#### TASK PROMPT
Beginning with the line that contains "[371,69,439,81] [294,84,477,96] [294,100,321,109]" in the material below, print each line exactly until the line that contains "[624,75,724,88] [520,92,572,103] SecretManager" has been printed, then stop.
** DATA IN THIS EXERCISE follows **
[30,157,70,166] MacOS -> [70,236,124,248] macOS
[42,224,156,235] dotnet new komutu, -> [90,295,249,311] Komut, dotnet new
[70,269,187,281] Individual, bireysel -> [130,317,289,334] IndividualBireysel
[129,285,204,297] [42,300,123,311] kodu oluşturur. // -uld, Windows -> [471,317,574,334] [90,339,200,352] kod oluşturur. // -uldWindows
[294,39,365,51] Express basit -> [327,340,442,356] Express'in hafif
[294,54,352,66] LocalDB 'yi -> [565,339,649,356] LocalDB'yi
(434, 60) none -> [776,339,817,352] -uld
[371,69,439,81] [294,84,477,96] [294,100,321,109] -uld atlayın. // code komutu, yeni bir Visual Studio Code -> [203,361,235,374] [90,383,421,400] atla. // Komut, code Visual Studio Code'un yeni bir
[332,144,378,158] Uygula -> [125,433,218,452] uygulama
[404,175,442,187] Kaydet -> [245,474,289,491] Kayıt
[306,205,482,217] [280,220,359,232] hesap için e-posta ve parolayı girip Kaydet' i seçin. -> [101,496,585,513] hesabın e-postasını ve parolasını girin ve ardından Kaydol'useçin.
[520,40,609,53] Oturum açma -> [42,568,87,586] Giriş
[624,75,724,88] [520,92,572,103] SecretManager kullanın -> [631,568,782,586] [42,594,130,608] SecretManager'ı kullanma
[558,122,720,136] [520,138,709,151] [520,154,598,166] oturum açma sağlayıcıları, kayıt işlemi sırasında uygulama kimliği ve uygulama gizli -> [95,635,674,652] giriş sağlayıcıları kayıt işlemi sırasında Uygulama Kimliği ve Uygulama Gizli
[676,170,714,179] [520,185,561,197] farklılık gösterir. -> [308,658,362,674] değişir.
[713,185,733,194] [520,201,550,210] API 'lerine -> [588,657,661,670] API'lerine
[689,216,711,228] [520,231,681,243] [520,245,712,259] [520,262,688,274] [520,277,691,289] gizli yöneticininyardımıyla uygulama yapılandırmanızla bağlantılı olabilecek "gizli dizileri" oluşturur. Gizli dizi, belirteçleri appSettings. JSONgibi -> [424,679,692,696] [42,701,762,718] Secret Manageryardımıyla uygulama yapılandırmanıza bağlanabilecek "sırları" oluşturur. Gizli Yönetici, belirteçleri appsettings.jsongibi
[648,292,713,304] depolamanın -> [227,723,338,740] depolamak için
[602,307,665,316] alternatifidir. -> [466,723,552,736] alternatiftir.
** End of DATA IN THIS EXERCISE **
** DATA IN THIS EXERCISE follows **
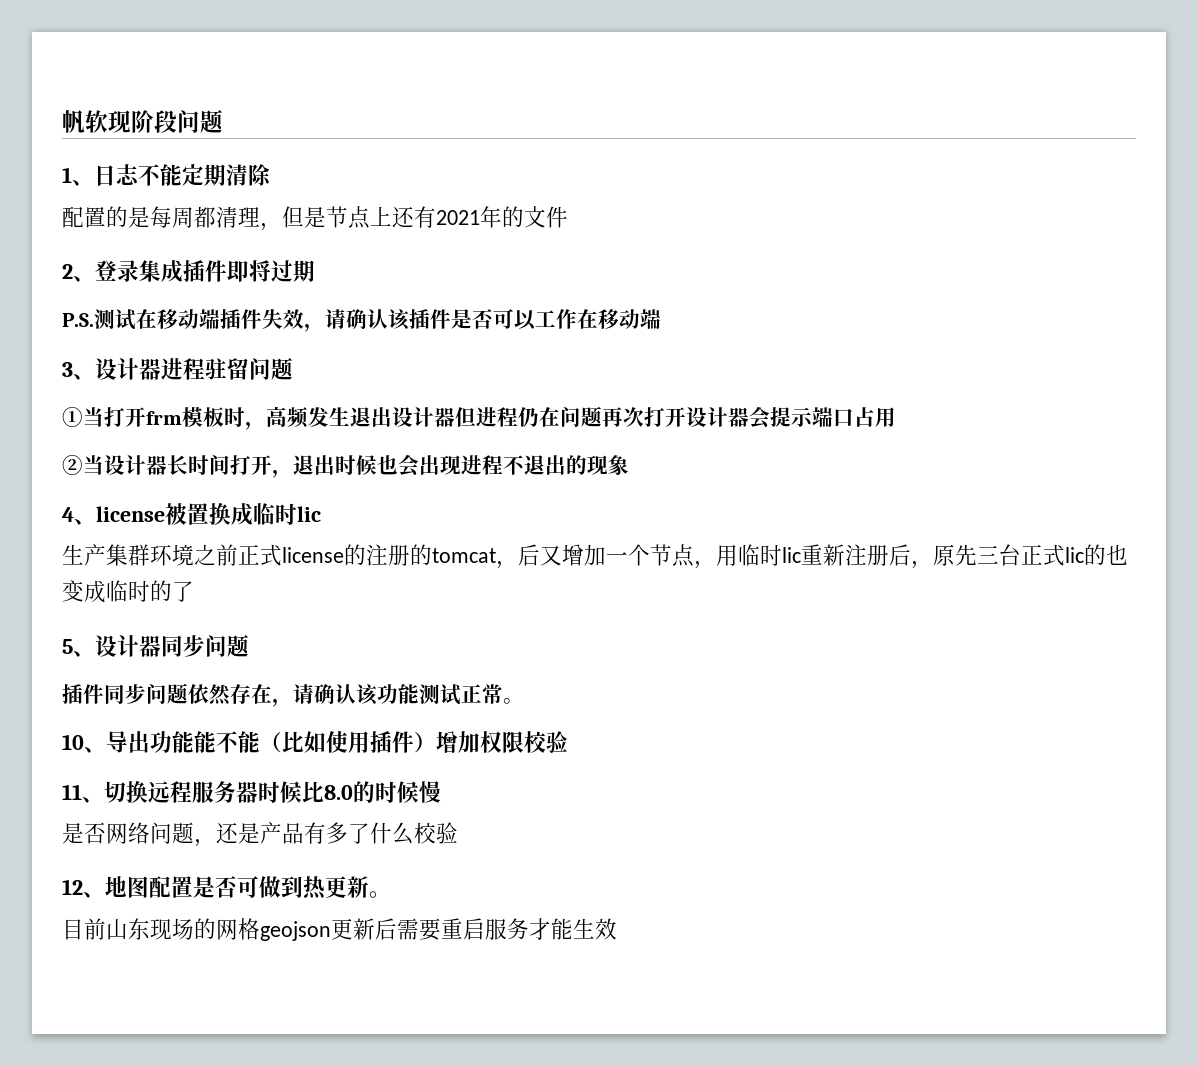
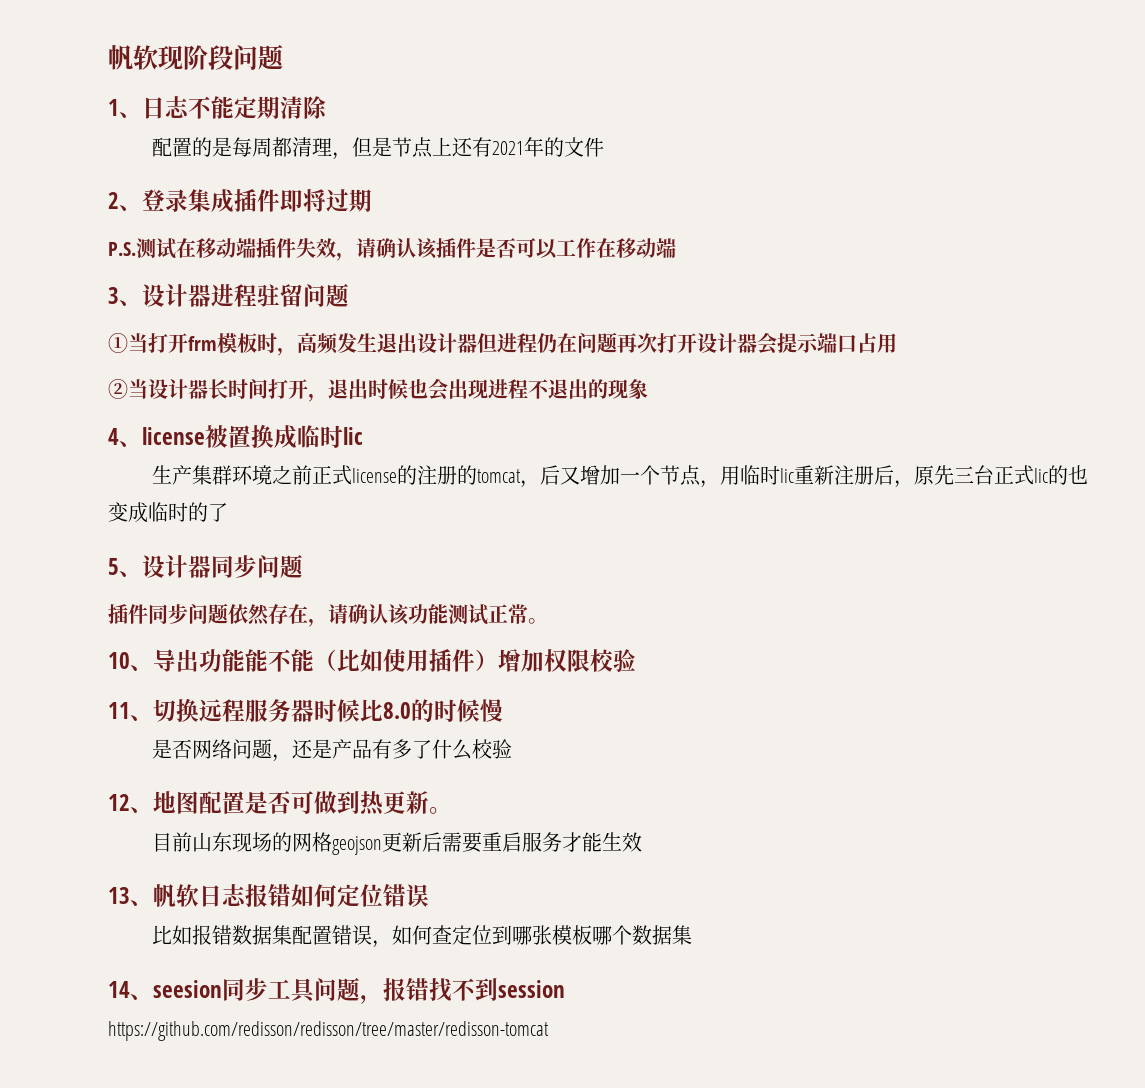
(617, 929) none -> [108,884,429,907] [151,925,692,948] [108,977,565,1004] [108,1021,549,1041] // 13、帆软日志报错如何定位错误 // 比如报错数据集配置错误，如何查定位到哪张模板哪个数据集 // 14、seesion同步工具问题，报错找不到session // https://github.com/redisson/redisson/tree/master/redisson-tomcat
** End of DATA IN THIS EXERCISE **
** DATA IN THIS EXERCISE follows **
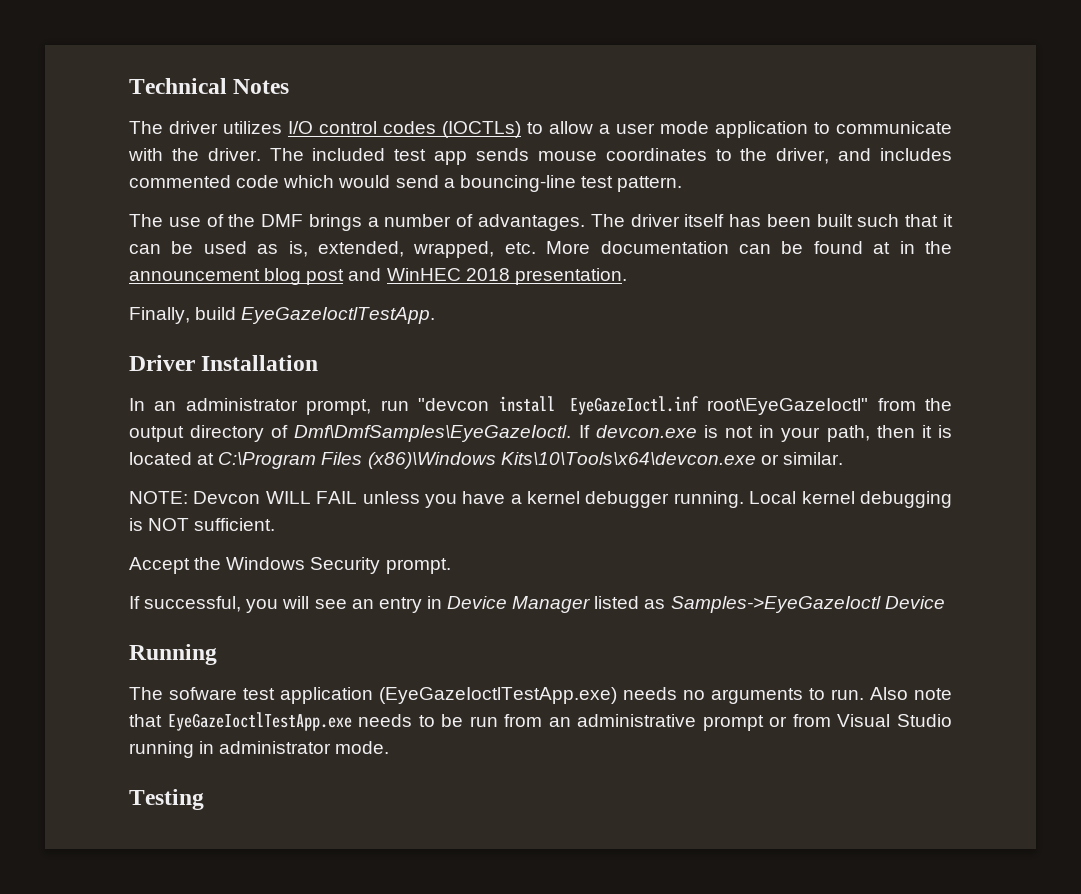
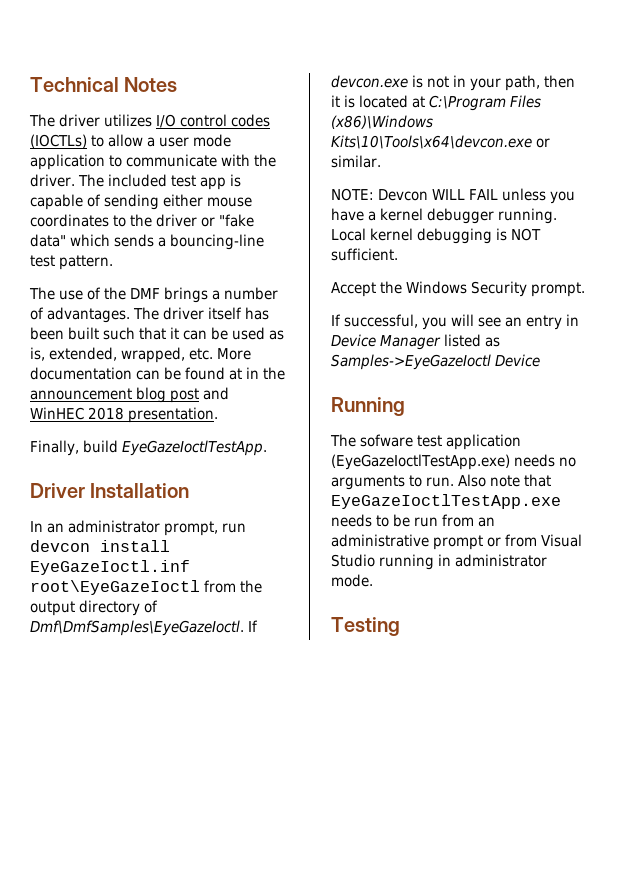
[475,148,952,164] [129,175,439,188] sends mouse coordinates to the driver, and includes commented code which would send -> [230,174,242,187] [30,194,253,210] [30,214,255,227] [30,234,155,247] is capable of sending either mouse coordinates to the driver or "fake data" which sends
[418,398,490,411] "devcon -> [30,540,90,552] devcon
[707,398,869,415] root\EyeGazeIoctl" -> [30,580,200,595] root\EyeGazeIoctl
** End of DATA IN THIS EXERCISE **
#### TASK OUTPUT
[371,69,439,81] [294,84,477,96] [294,100,321,109] -uld atlayın. // code komutu, yeni bir Visual Studio Code -> [203,361,235,374] [90,383,421,400] atla. // Komut, code Visual Studio Code'un yeni bir
[332,144,378,158] Uygula -> [125,433,218,452] uygulama
[404,175,442,187] Kaydet -> [245,474,289,491] Kayıt
[306,205,482,217] [280,220,359,232] hesap için e-posta ve parolayı girip Kaydet' i seçin. -> [101,496,585,513] hesabın e-postasını ve parolasını girin ve ardından Kaydol'useçin.
[520,40,609,53] Oturum açma -> [42,568,87,586] Giriş
[624,75,724,88] [520,92,572,103] SecretManager kullanın -> [631,568,782,586] [42,594,130,608] SecretManager'ı kullanma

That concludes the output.